RECORDS FOR THIS EXERCISE:
***

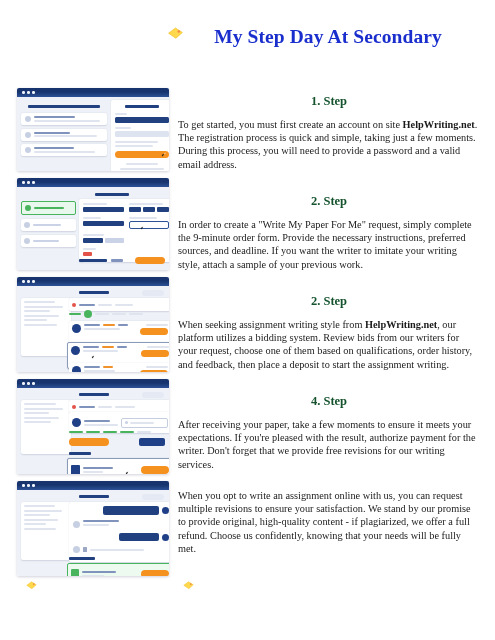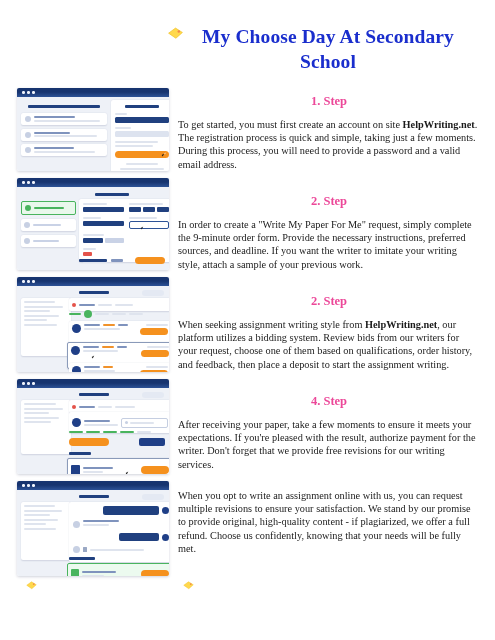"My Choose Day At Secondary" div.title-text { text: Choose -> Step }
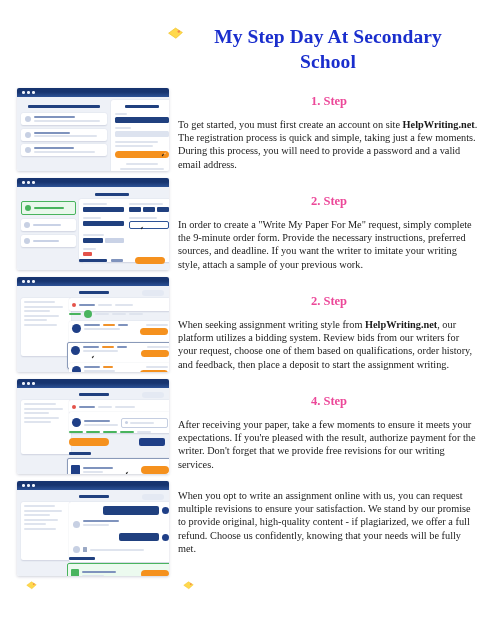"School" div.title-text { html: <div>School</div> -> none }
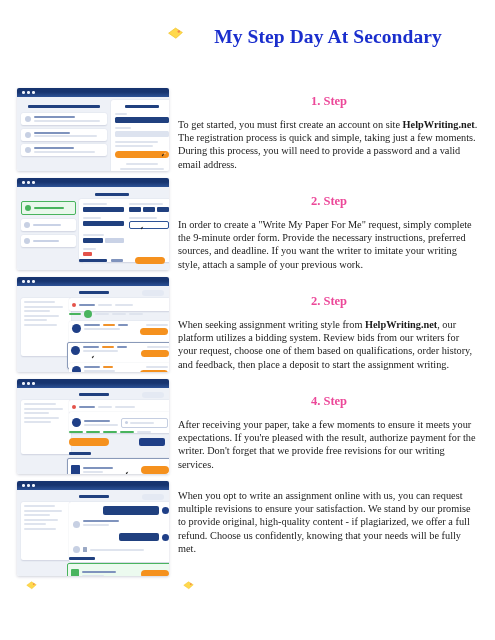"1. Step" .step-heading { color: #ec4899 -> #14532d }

***

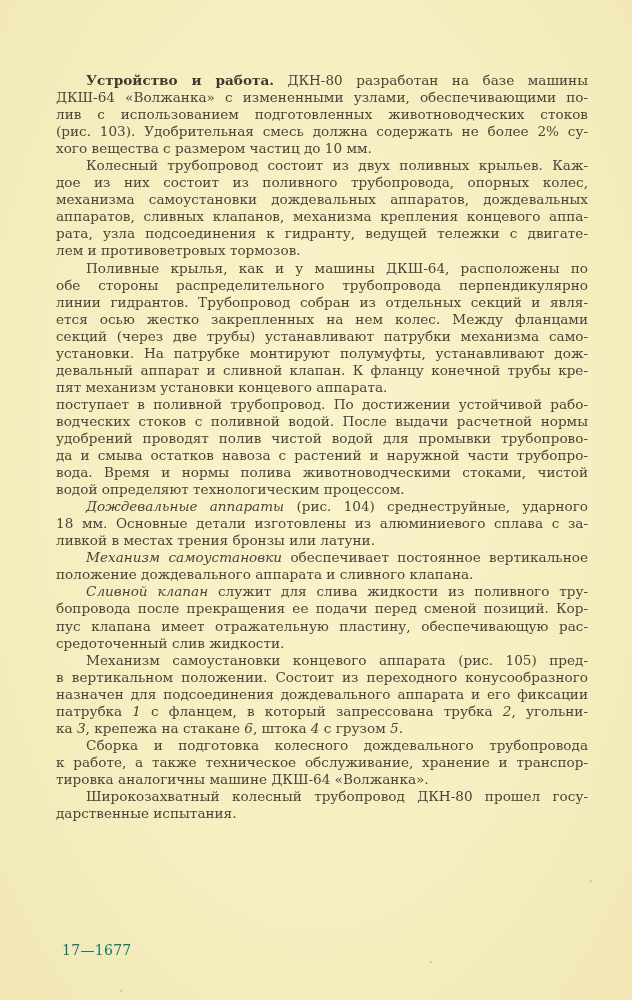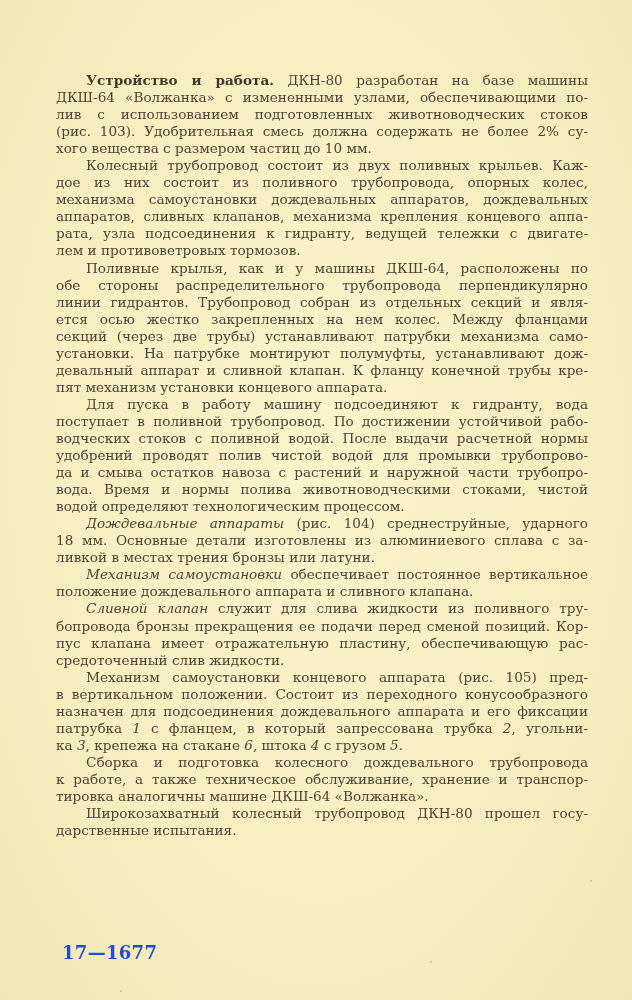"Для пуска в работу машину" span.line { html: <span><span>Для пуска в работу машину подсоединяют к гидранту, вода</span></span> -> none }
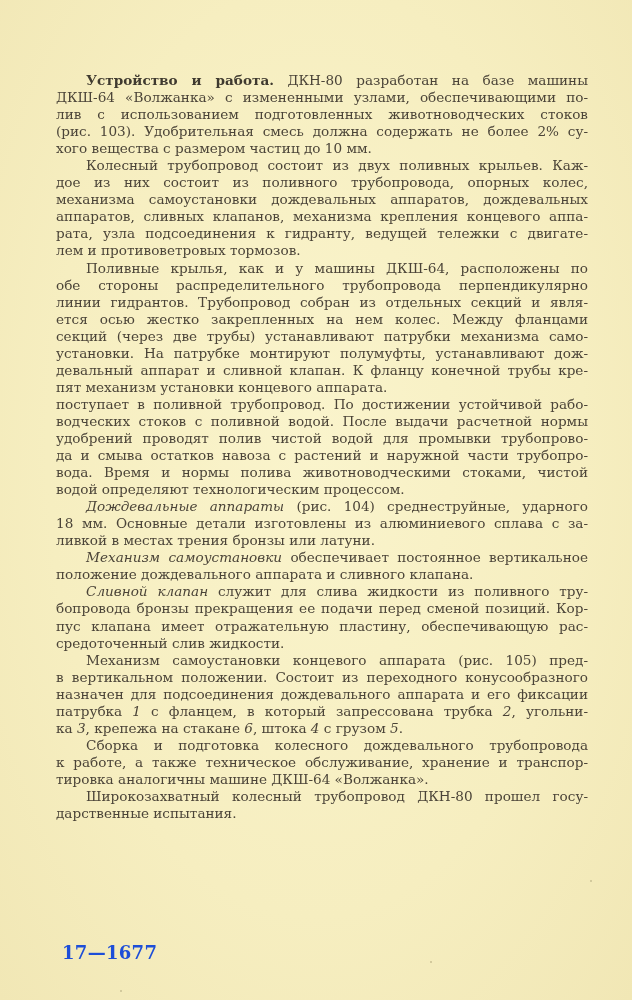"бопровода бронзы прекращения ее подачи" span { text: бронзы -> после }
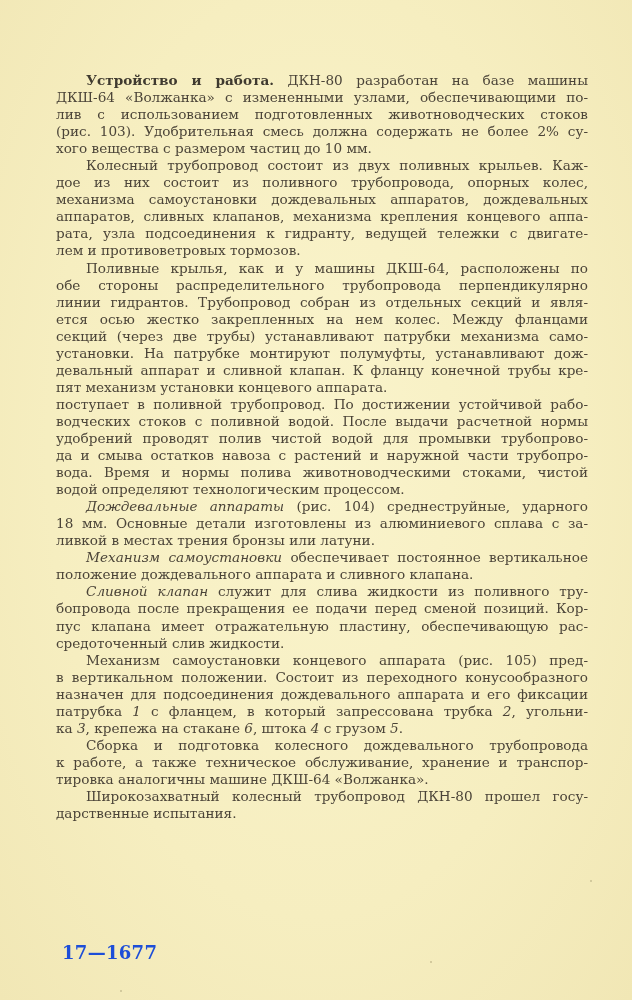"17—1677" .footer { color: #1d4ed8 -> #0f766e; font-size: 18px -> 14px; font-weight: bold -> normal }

***

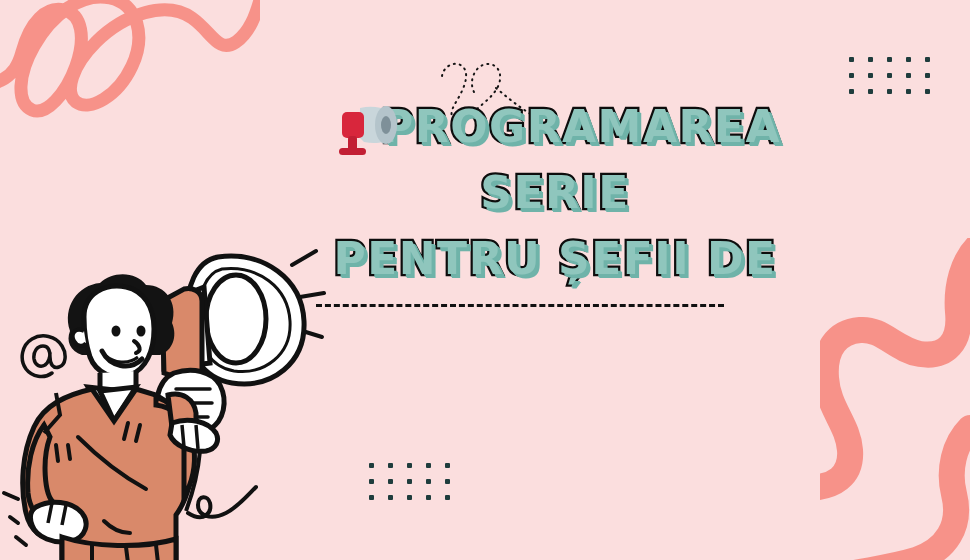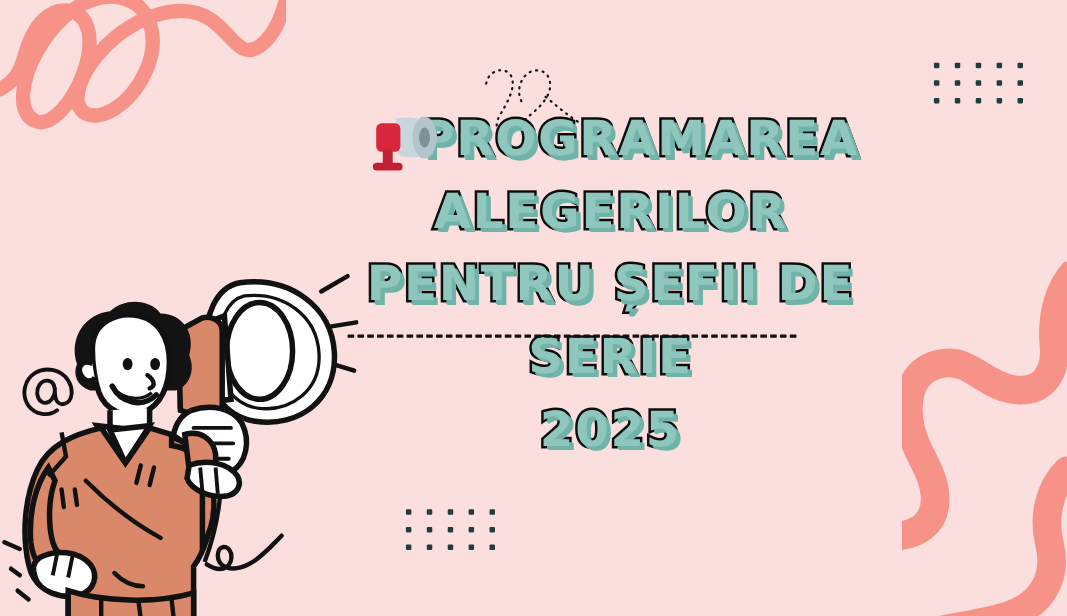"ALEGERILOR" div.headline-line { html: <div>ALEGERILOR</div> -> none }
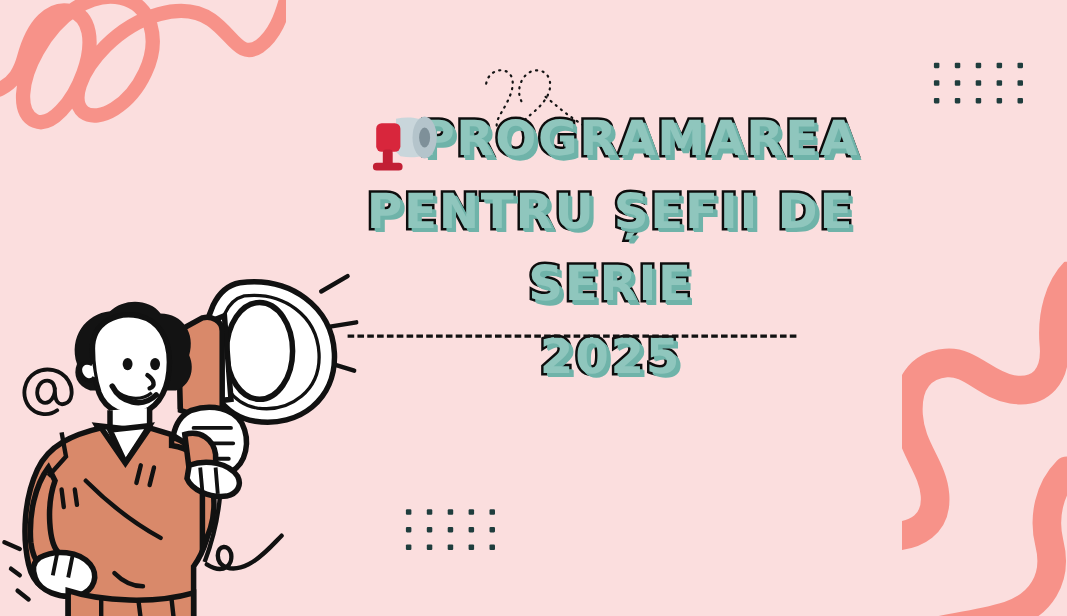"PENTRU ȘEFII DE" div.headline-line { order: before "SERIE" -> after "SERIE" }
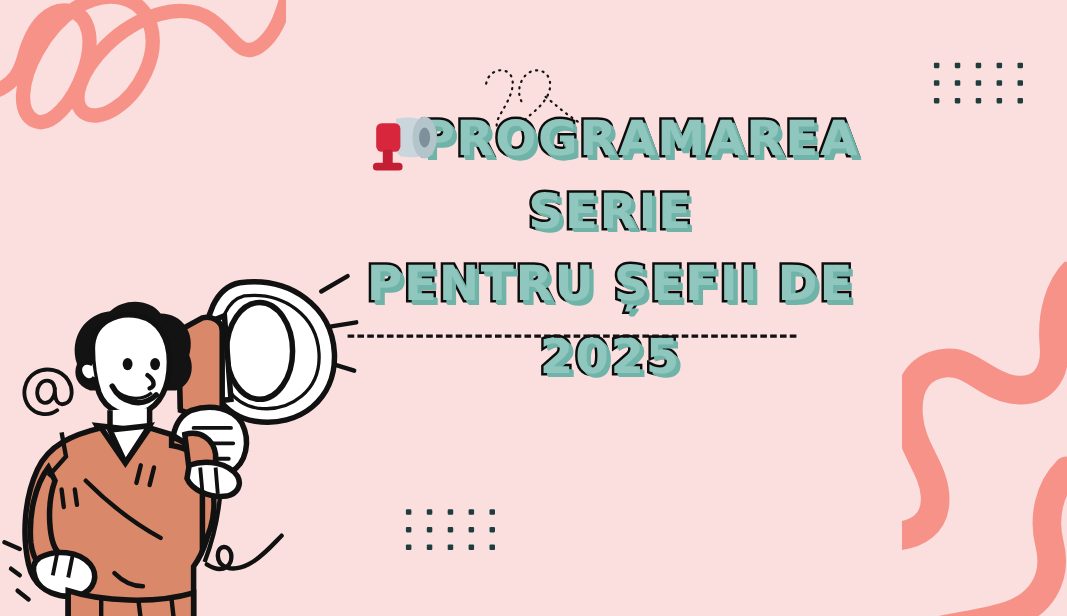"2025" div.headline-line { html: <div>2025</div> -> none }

***

ASSIGNMENT:
Please copy the lines above exactly, starting at the line that holds "html: <span><span>Для пуска" and ending at the line that holds "color: #1d4ed8 ->"; include both, but no pictures.

ANSWER SPACE:
"Для пуска в работу машину" span.line { html: <span><span>Для пуска в работу машину подсоединяют к гидранту, вода</span></span> -> none }
"бопровода бронзы прекращения ее подачи" span { text: бронзы -> после }
"17—1677" .footer { color: #1d4ed8 -> #0f766e; font-size: 18px -> 14px; font-weight: bold -> normal }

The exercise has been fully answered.